Tribune. Les images se succèdent, choquantes, violentes, d’animaux martyrisés dans les abattoirs, publics ou privés, grands ou petits, bio ou non. Grâce à L214, nous prenons conscience que le mal est endémique, qu’il n’a malheureusement rien d’exceptionnel. Avec 3 millions d’animaux tués chaque jour pour la viande en France, combien subissent des actes de cruauté comme ceux qui ont entraîné la fermeture de l’abattoir du Boischaut en Indre?

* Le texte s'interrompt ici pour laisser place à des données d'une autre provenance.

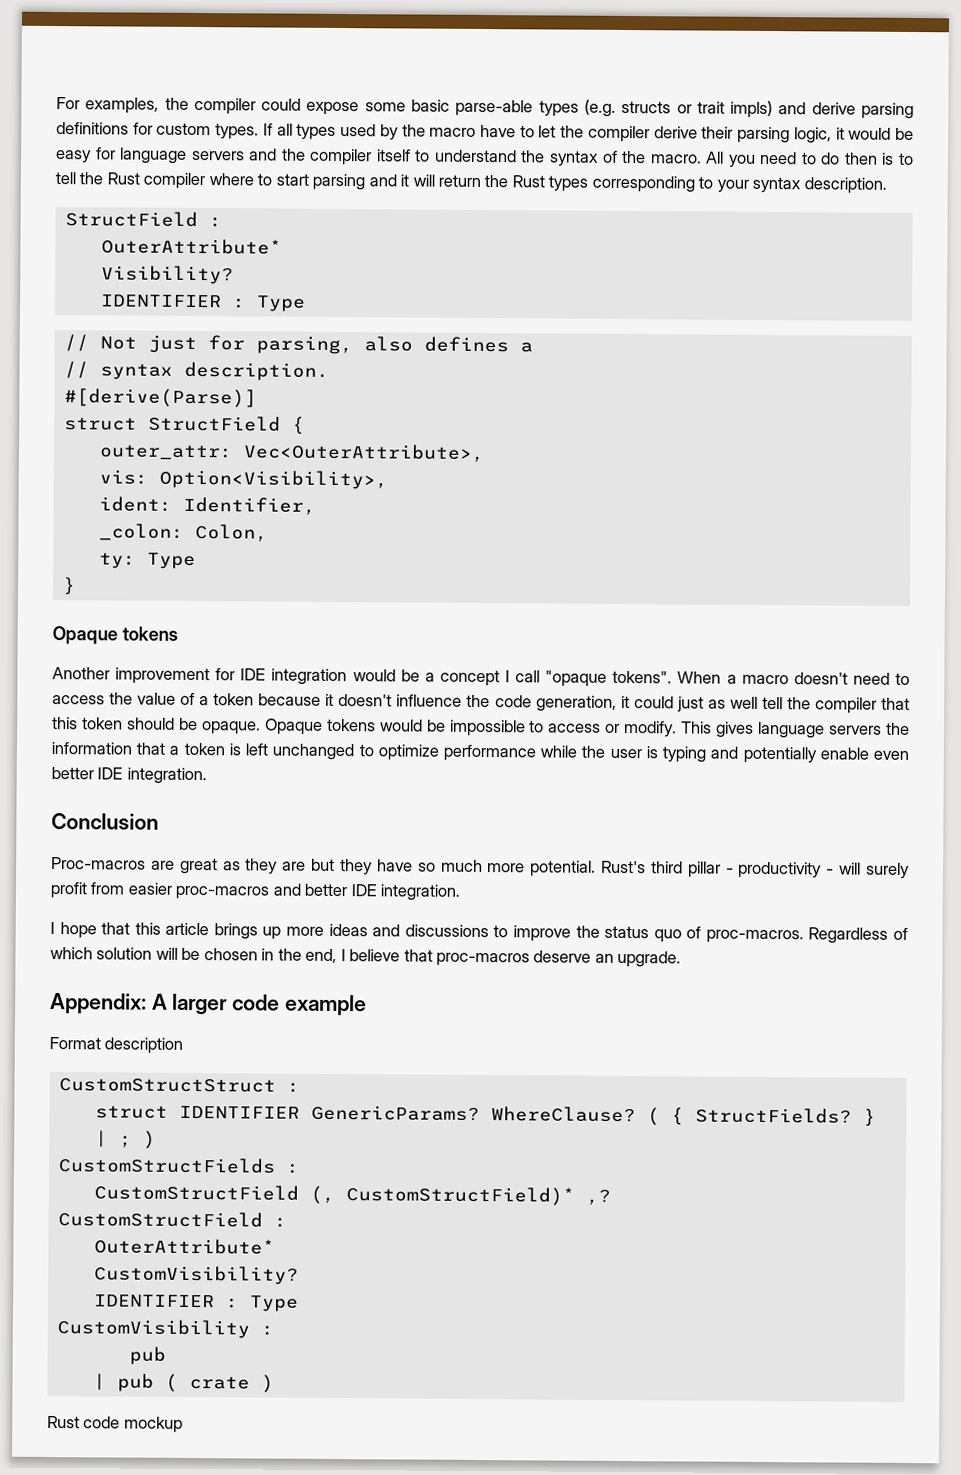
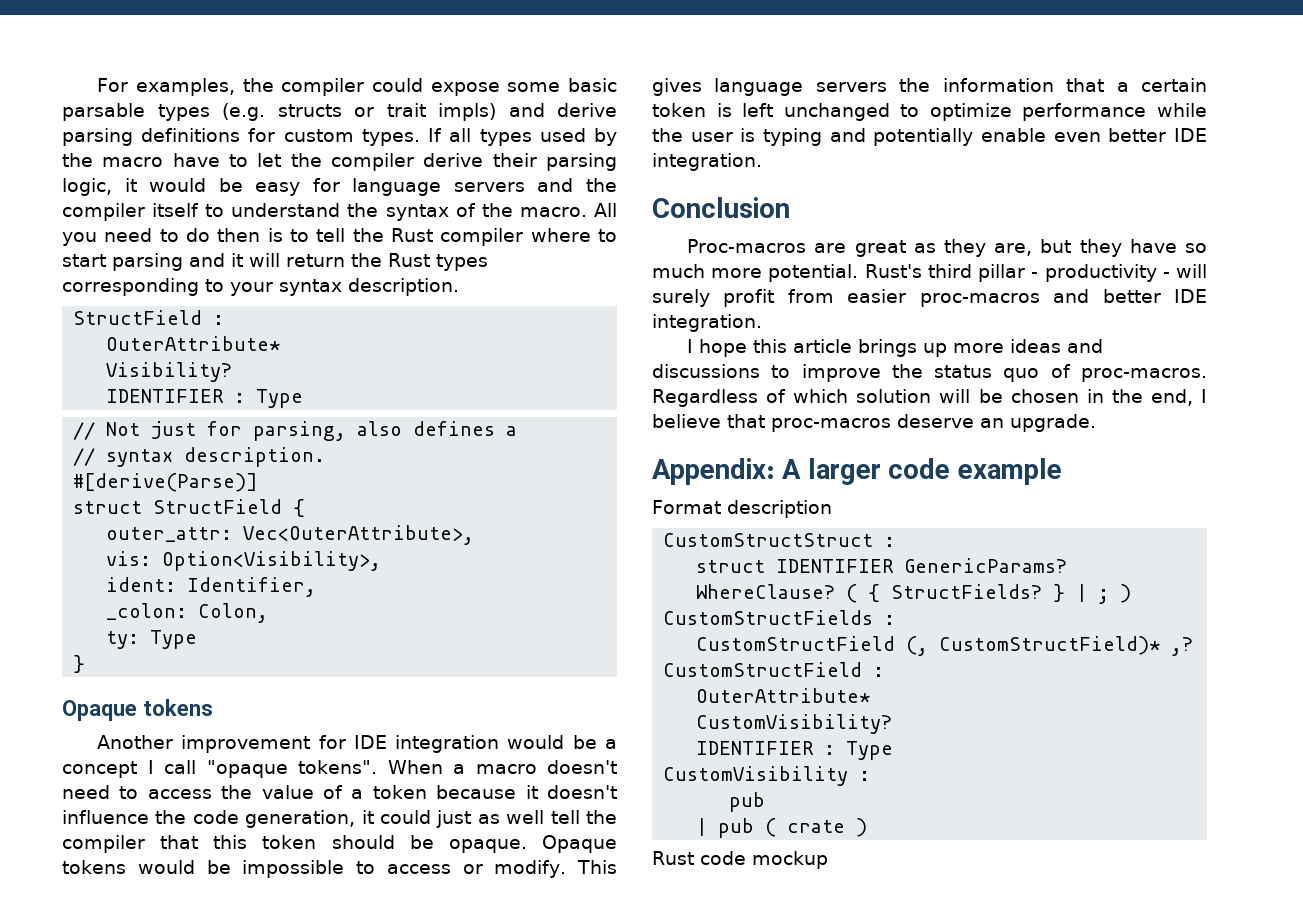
[455,99,534,117] parse-able -> [62,103,145,121] parsable
(180, 750) none -> [1141,78,1207,92] certain
[282,861,307,871] are -> [994,243,1033,256] are,
[101,922,131,935] that -> (748, 348) none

Alors que tous s’étonnent et déplorent que la vidéosurveillance dans les abattoirs ait été rejetée par le pouvoir en place, le gouvernement maintient son cap : l’indifférence absolue devant la souffrance animale. Les députés de la majorité ont bien concédé que l’installation de caméras pourrait se faire sur la base du volontariat. Pourquoi pas demander aux chauffards leur autorisation de mettre des radars sur les autoroutes? Il est vrai qu’en ce moment, les automobilistes ont un peu l’impression d’être pris pour des vaches à lait, comme on dit –heureusement pour eux, ils sont loin de subir le calvaire des vaches, les vraies, celles qu’on n’hésite pas à massacrer encore gestantes, parfois alors même qu’elles sont en train d’accoucher.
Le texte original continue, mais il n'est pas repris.